Un’altra tragedia in via IV Novembre, civico 117 (foto), a Vittoria, la stessa via dove la scorsa settimana venne trovata assassinata la settantanovenne Salvatrice Guastella. Nel corso della notte appena trascorsa Giovanna Novara, un’anziana di 84 anni, forse sofferente di demenza senile, s’è alzata dal letto forse svegliata dal caldo, s’è affacciata dal balcone, totalmente privo di ringhiera, che dà sulla via ed è stramazzata al suolo sopra il marciapiede.

Chi ha visto il corpo della donna a terra ha chiamato la Polizia che erano circa le 4 del mattino. Gli agenti hanno trovato la sventurata anziana ancora viva che si lamentava per il dolore e chiedeva aiuto. Soccorsa dal 118 e trasportata in ospedale, la signora Novara è deceduta alle 6,45 per le gravi ferite riportate all’anca e alle caviglie. Probabilmente un’emorragia interna è stata fatale.
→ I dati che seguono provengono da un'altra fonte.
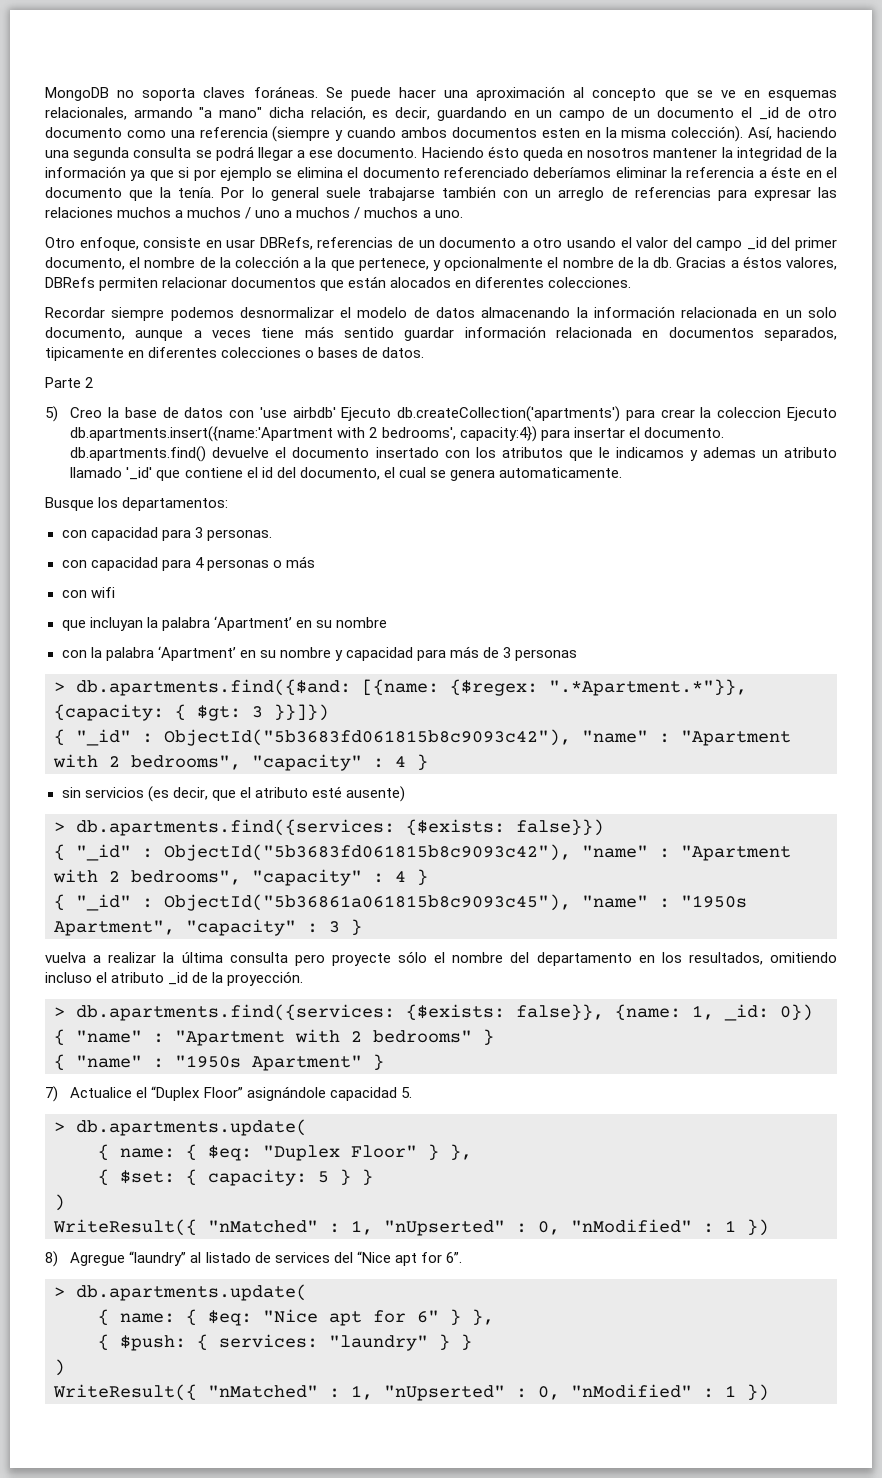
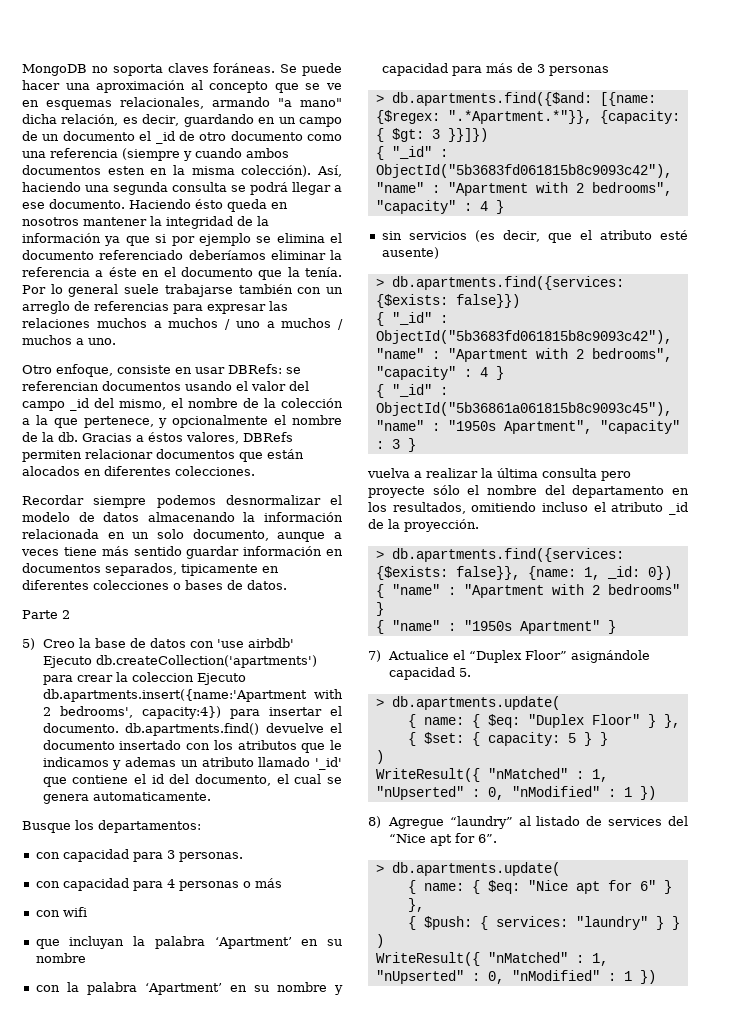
[259,237,563,250] DBRefs, referencias de un documento a otro -> [228,364,301,374] [22,381,181,391] DBRefs: se referencian documentos
[794,237,837,251] [45,257,125,270] primer documento, -> [119,399,166,410] mismo,
[556,327,632,338] relacionada -> (323, 551) none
Sul luogo dell’incidente mortale s’è messa al lavoro anche la Polizia Scientifica di Vittoria per accertare l’esatta dinamica. La prima certezza è che il balcone del primo piano era privo di ringhiera. E per questo il titolare della casa, ammesso che non fosse la stessa anziana deceduta, potrebbe andare incontro a seri provvedimenti giudiziari per non avere reso sicuro il balcone,.

La donna dormiva in casa, occupata anche da altri familiari. Nessuno s’è accorto di niente. E’ stata la Polizia ad informare i parenti della disgrazia. Ci sono tutte le condizioni per definire l’accaduto un drammatico incidente, ma la Polizia lavora per chiarire meglio i risvolti dell’accaduto. Perché s’è alzata la donna di notte? C’era troppo caldo? Voleva andare in bagno o a bere un po’ d’acqua? Non s’è resa conto, mezza addormentata, d’avere aperto per errore la finestra che dà sul balcone? Tanti contorni che gli inquirenti dovranno chiarire con le indagini coordinate dal magistrato Serena Menicucci. Al momento non è stata disposta autopsia.